**Instructions for the task:**
Work out how many lines of the data below hold the string "family". Answer with that number alone.

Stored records
__________

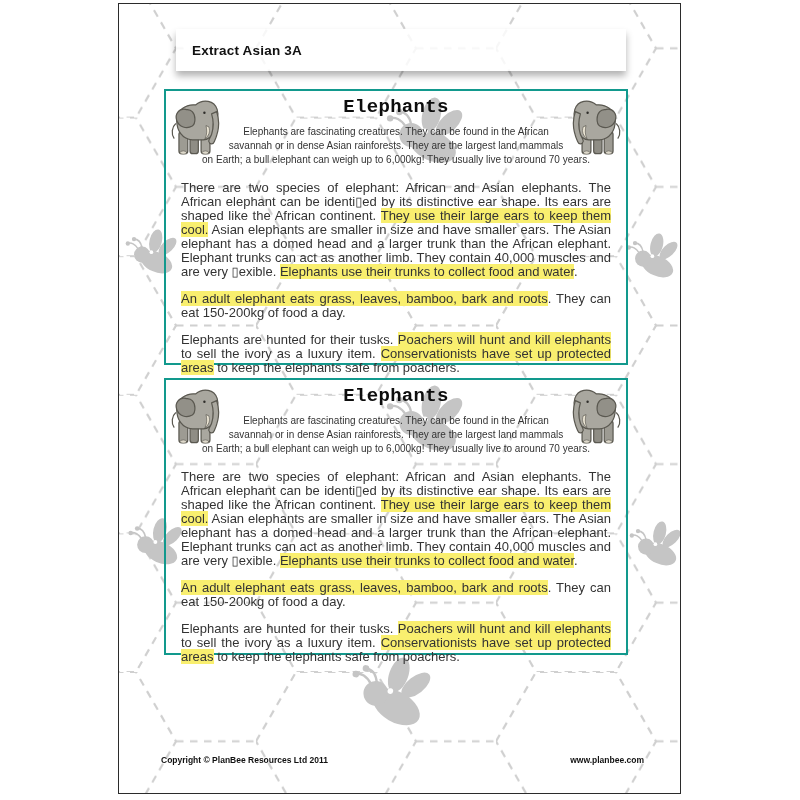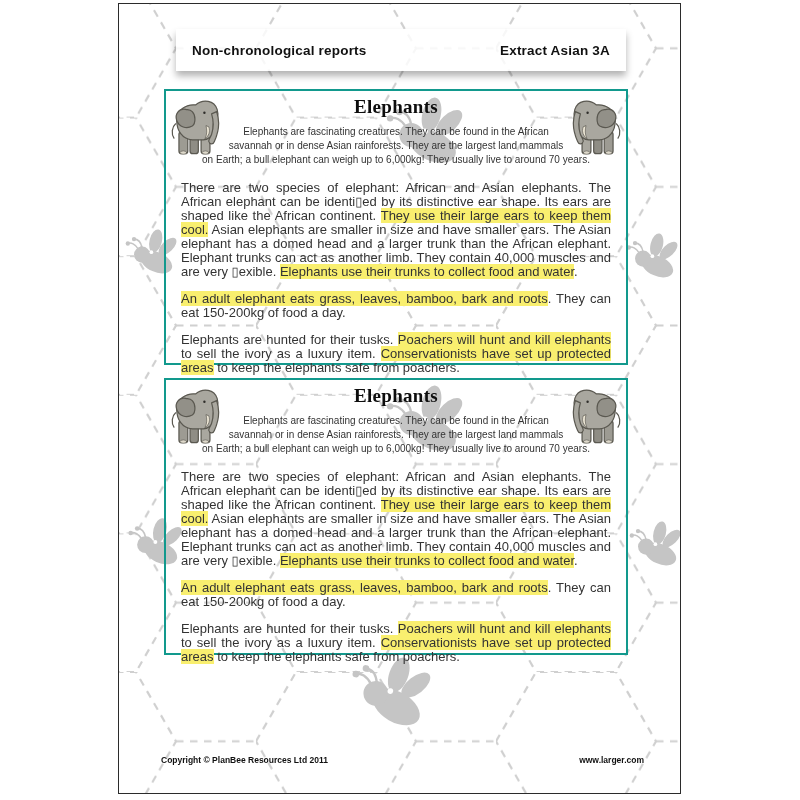--- a/index.html
+++ b/index.html
@@ -115,7 +115,6 @@
   </svg>
 
   <div class="header-bar">
-    <span>Non-chronological reports</span>
     <span>Extract Asian 3A</span>
   </div>
 

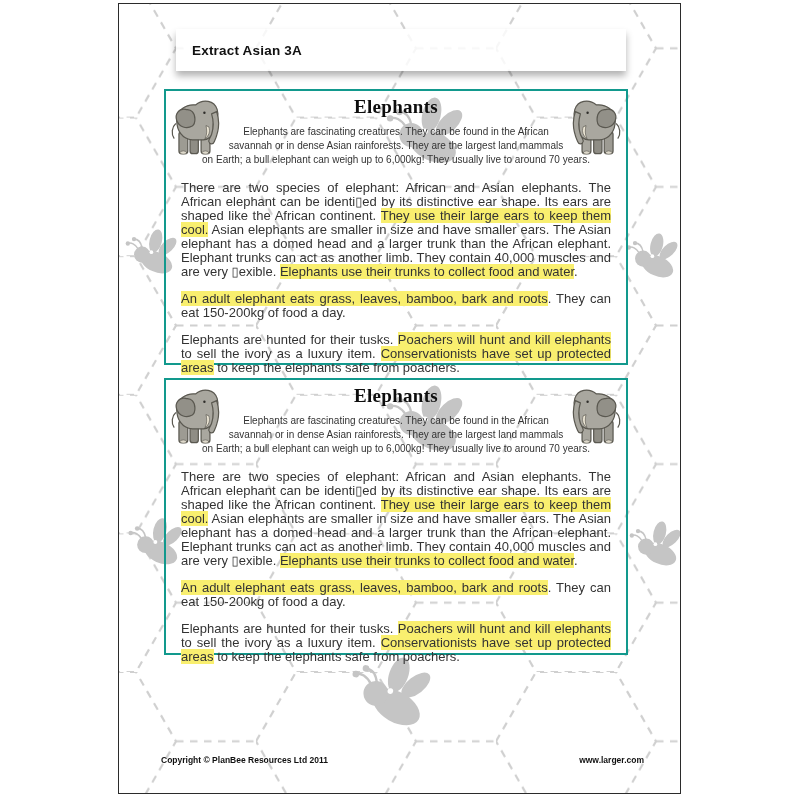--- a/index.html
+++ b/index.html
@@ -34,7 +34,7 @@
   .eleph.right{right:4px;transform:scaleX(-1);}
   .card-title{
     margin:5px 60px 0;text-align:center;font-weight:bold;font-size:19px;
-    color:#0d0d0d;font-family:Liberation Serif, serif;letter-spacing:0.3px;
+    color:#0d0d0d;font-family:Liberation Mono, monospace;letter-spacing:0.3px;
   }
   .intro{margin:7px 28px 0;text-align:center;font-size:10px;line-height:14px;color:#333;}
   .paras{margin:14px 15px 0;}

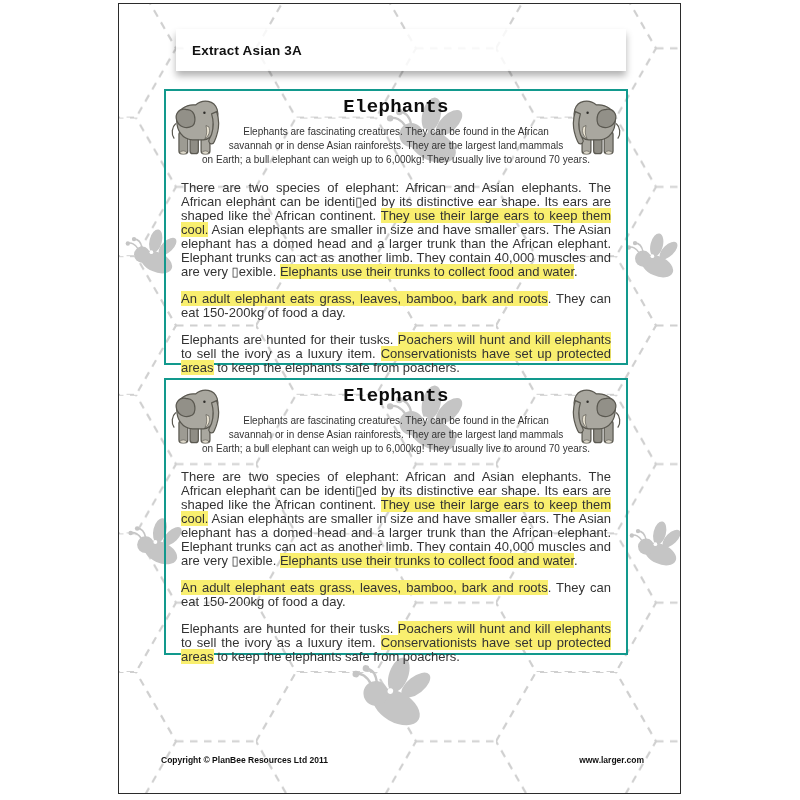--- a/index.html
+++ b/index.html
@@ -160,7 +160,7 @@
 
   <div class="footer-bar">
     <span>Copyright © PlanBee Resources Ltd 2011</span>
-    <span>www.larger.com</span>
+    <span>www.planbee.com</span>
   </div>
 
 </div>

__________

**Exercise solution:**
2